(RECORDS SHOWN begins)
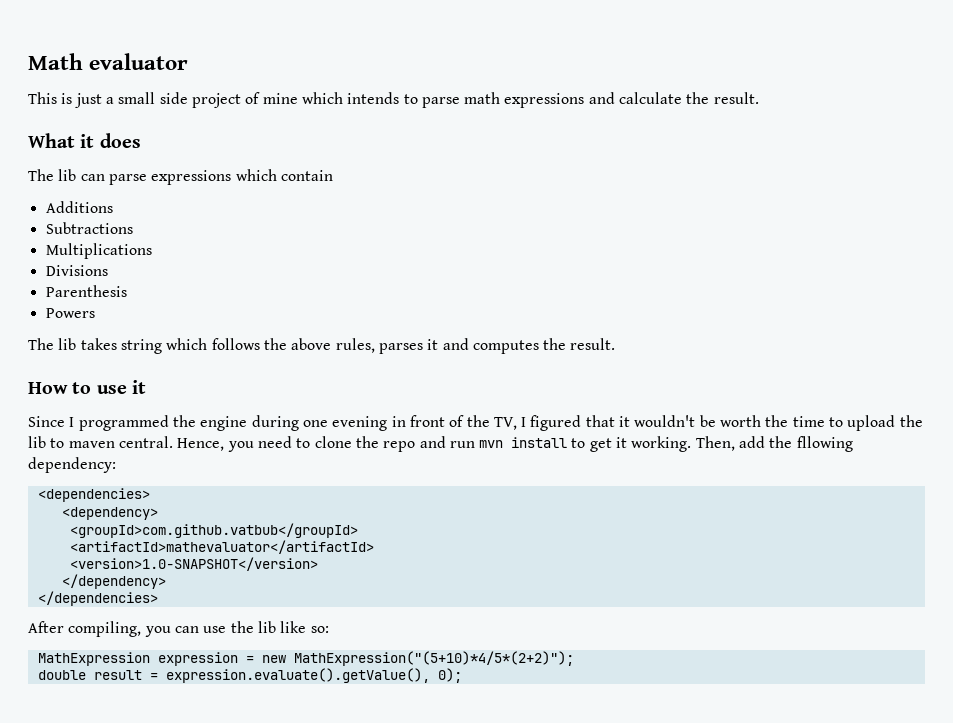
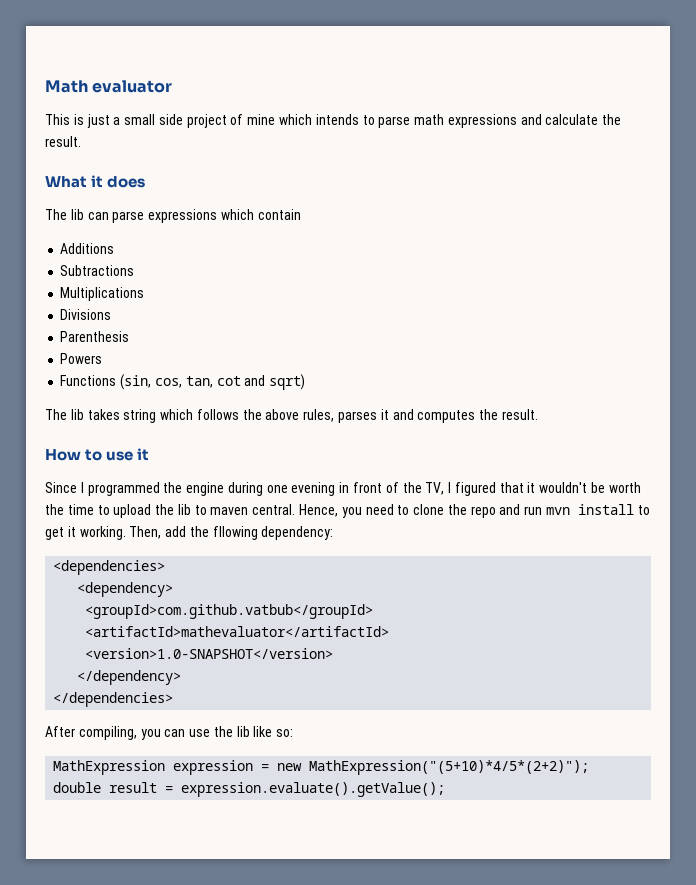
(95, 313) none -> [60,374,306,390] // Functions (sin, cos, tan, cot and sqrt)
[165,668,462,683] expression.evaluate().getValue(), 0); -> [181,782,446,797] expression.evaluate().getValue();

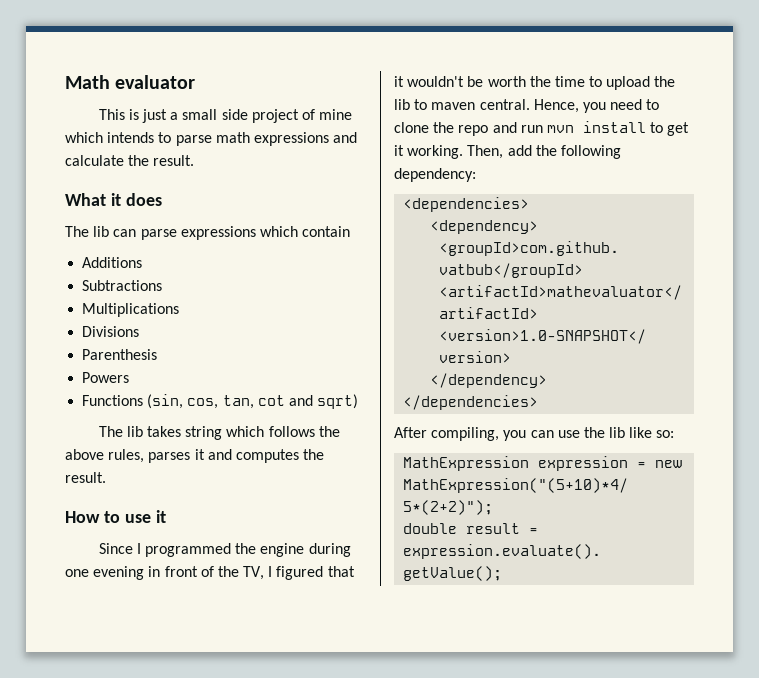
[212,526,258,540] fllowing -> [560,145,621,159] following

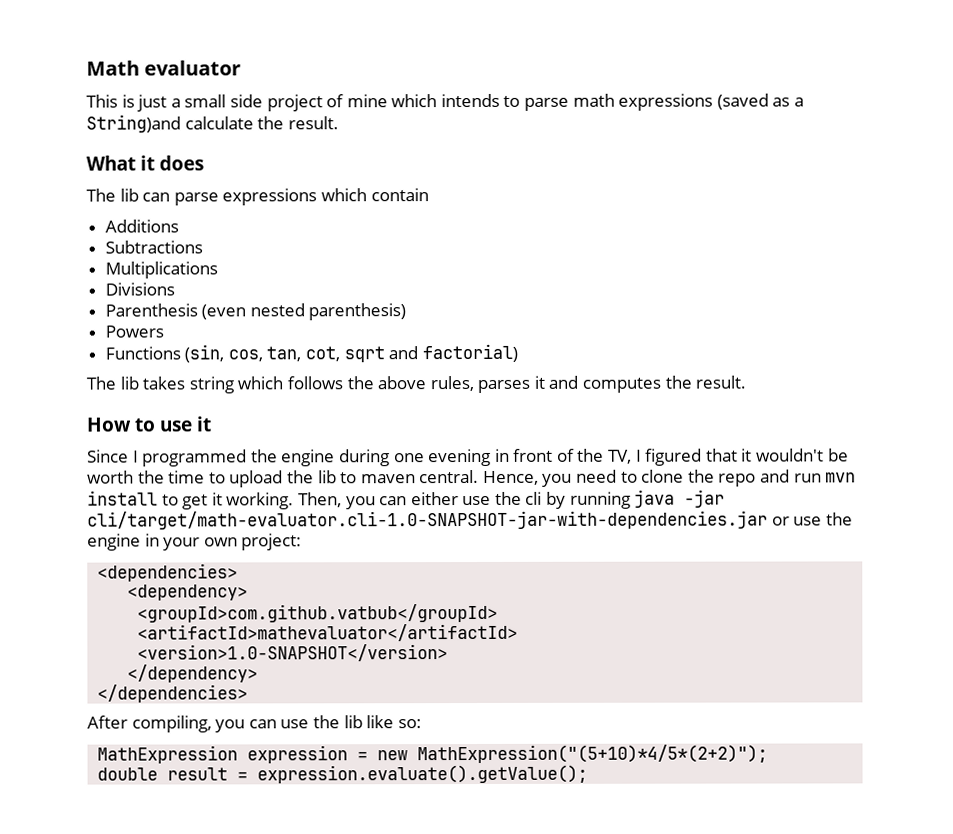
[333,132,358,143] and -> [716,93,805,110] [86,114,181,133] (saved as a String)and
(158, 354) none -> [201,303,407,321] (even nested parenthesis)
[257,394,359,409] cot and sqrt) -> [305,343,518,363] cot, sqrt and factorial)
[507,145,621,159] [394,168,476,182] add the following dependency: -> [345,489,726,510] [87,510,853,530] [87,533,303,551] you can either use the cli by running java -jar cli/target/math-evaluator.cli-1.0-SNAPSHOT-jar-with-dependencies.jar or use the engine in your own project:

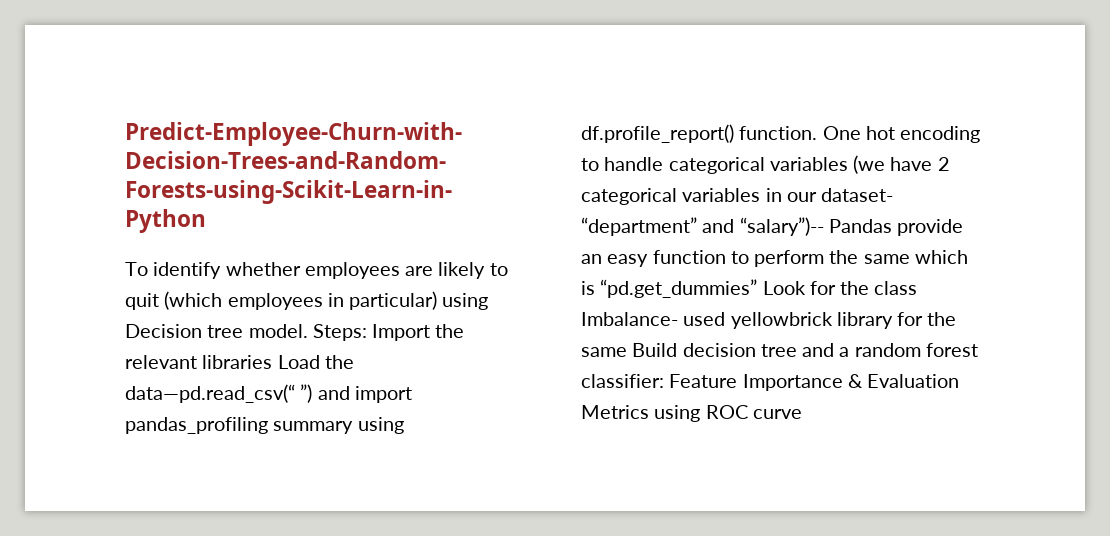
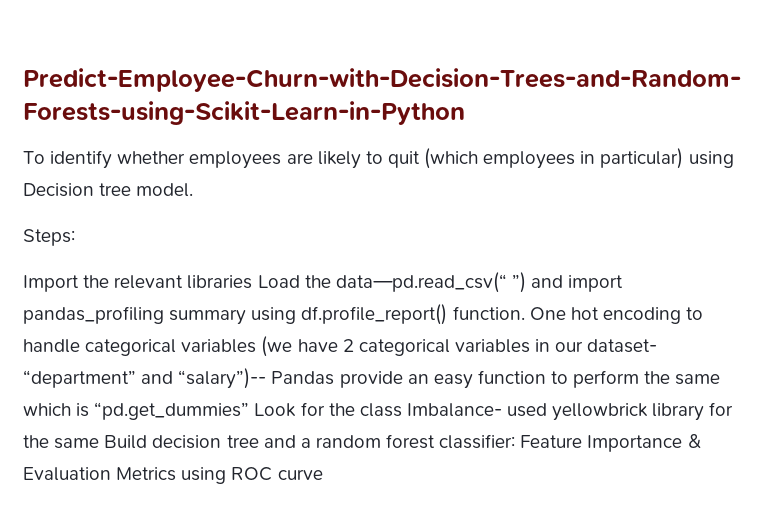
(308, 331) none -> (194, 190) //
(367, 332) none -> (75, 237) //

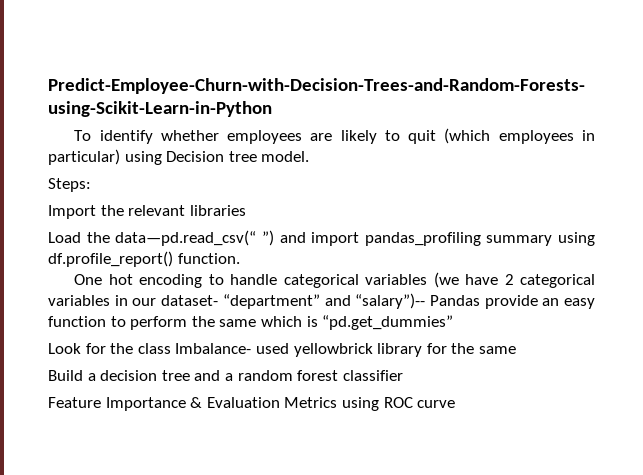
(253, 282) none -> (246, 210) //
(525, 313) none -> (240, 258) //
(250, 411) none -> (454, 322) //
[104,435,148,449] Build -> [48,370,96,381] // Build a
[439,434,516,449] classifier: -> [342,370,403,381] classifier //

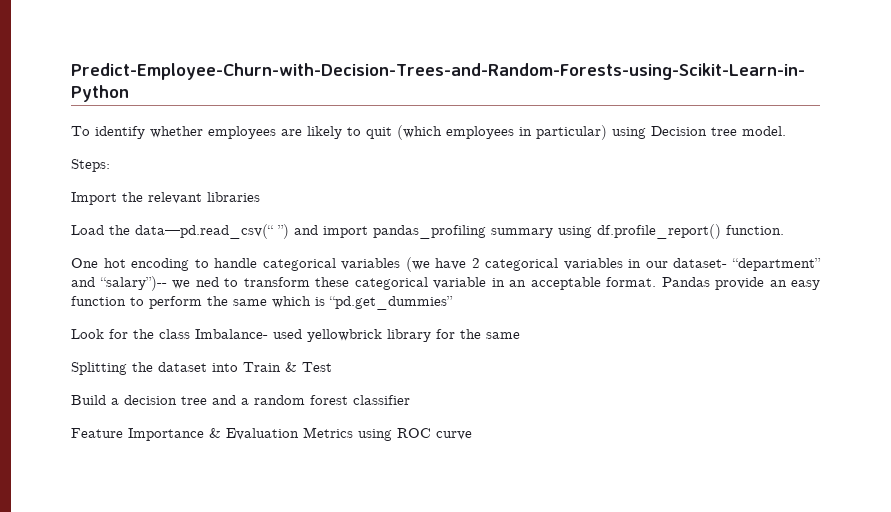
(426, 301) none -> [172,277,656,290] we ned to transform these categorical variable in an acceptable format.
(516, 350) none -> [71,362,332,375] // Splitting the dataset into Train & Test

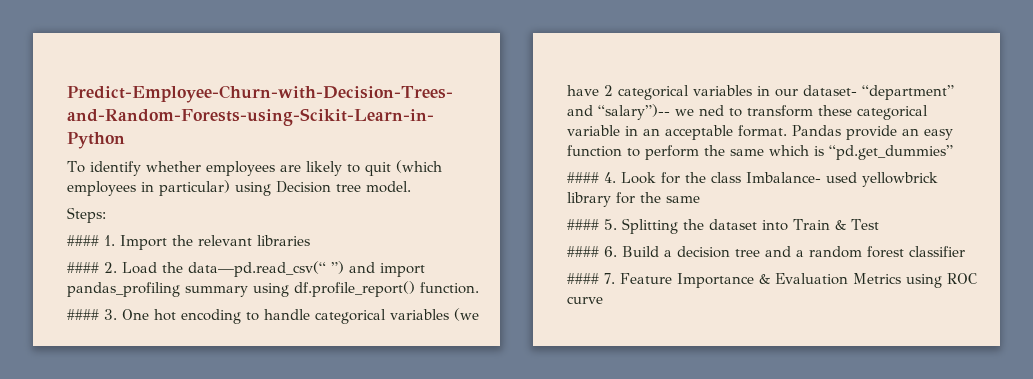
(110, 165) none -> [67,235,115,246] #### 1.
(260, 197) none -> [67,262,117,273] #### 2.
(784, 230) none -> [67,309,117,320] #### 3.
(453, 303) none -> [567,172,616,183] #### 4.
(520, 335) none -> [567,219,617,230] #### 5.
(332, 367) none -> [567,246,617,257] #### 6.
(410, 400) none -> [567,273,615,284] #### 7.

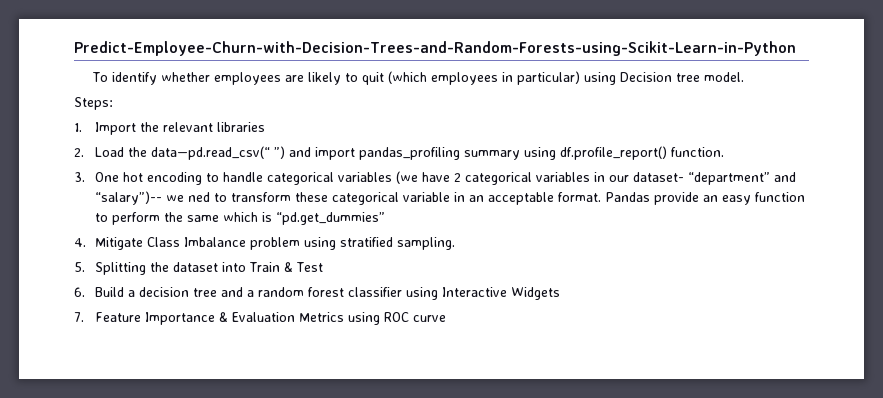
[67,235,99,246] #### -> (113, 103) none
[67,262,99,273] #### -> (265, 127) none
[67,309,99,320] #### -> (724, 152) none
[567,172,938,187] [567,192,700,207] [567,219,599,230] #### 4. Look for the class Imbalance- used yellowbrick library for the same // #### -> [74,237,455,250] 4. Mitigate Class Imbalance problem using stratified sampling. //
[567,246,599,257] #### -> (323, 267) none
[567,273,599,284] // #### -> [405,287,560,300] using Interactive Widgets //

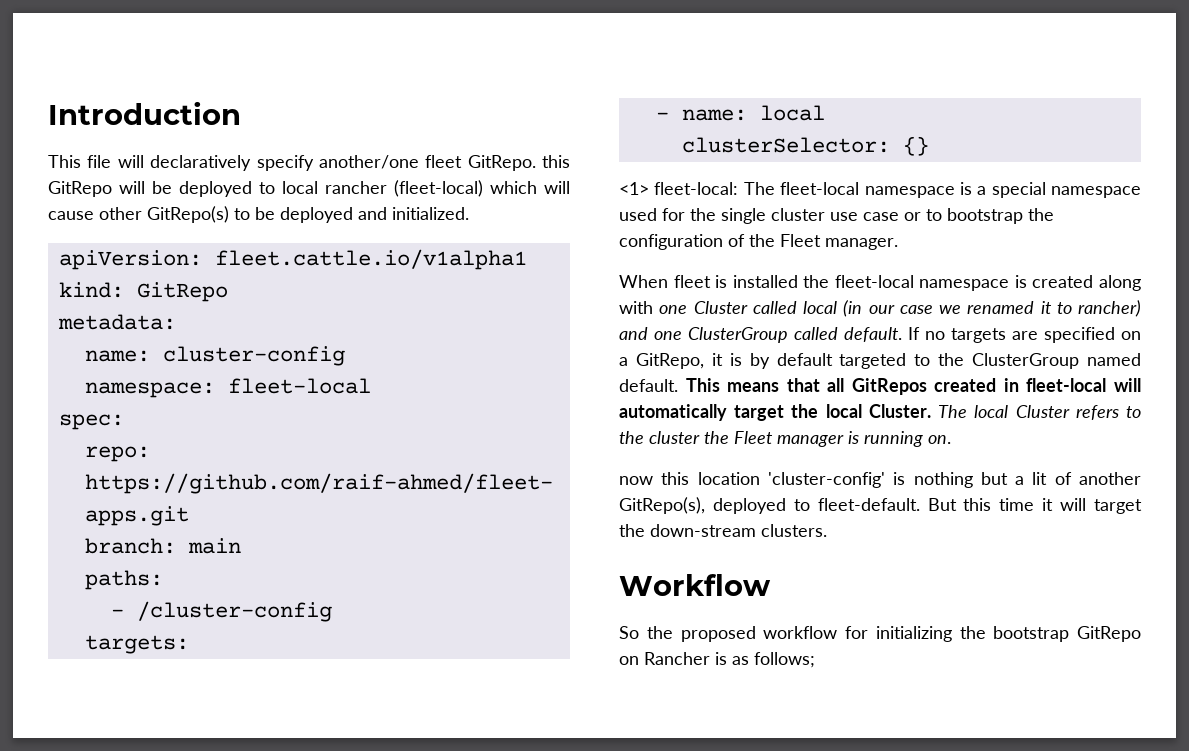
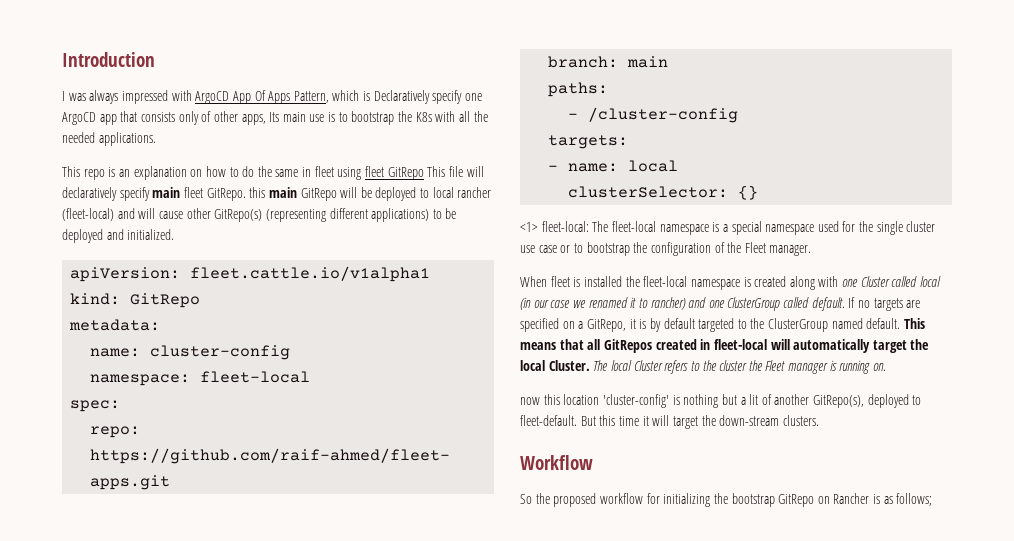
(241, 113) none -> [62,90,483,104] [62,111,488,125] [62,132,156,146] [62,166,424,180] I was always impressed with ArgoCD App Of Apps Pattern, which is Declaratively specify one ArgoCD app that consists only of other apps, Its main use is to bootstrap the K8s with all the needed applications. // This repo is an explanation on how to do the same in fleet using fleet GitRepo
[318,155,419,169] another/one -> [152,187,181,198] main
(570, 161) none -> [268,187,297,198] main
[490,181,537,194] which -> [117,208,135,219] and
(229, 214) none -> [265,208,430,222] (representing different applications)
(RECORDS SHOWN ends)
WHAT THIS TASK INVOLVES: Find every line in the records that contains the word "main"; copy those lines.

PROBLEM SOLUTION:
(241, 113) none -> [62,90,483,104] [62,111,488,125] [62,132,156,146] [62,166,424,180] I was always impressed with ArgoCD App Of Apps Pattern, which is Declaratively specify one ArgoCD app that consists only of other apps, Its main use is to bootstrap the K8s with all the needed applications. // This repo is an explanation on how to do the same in fleet using fleet GitRepo
[318,155,419,169] another/one -> [152,187,181,198] main
(570, 161) none -> [268,187,297,198] main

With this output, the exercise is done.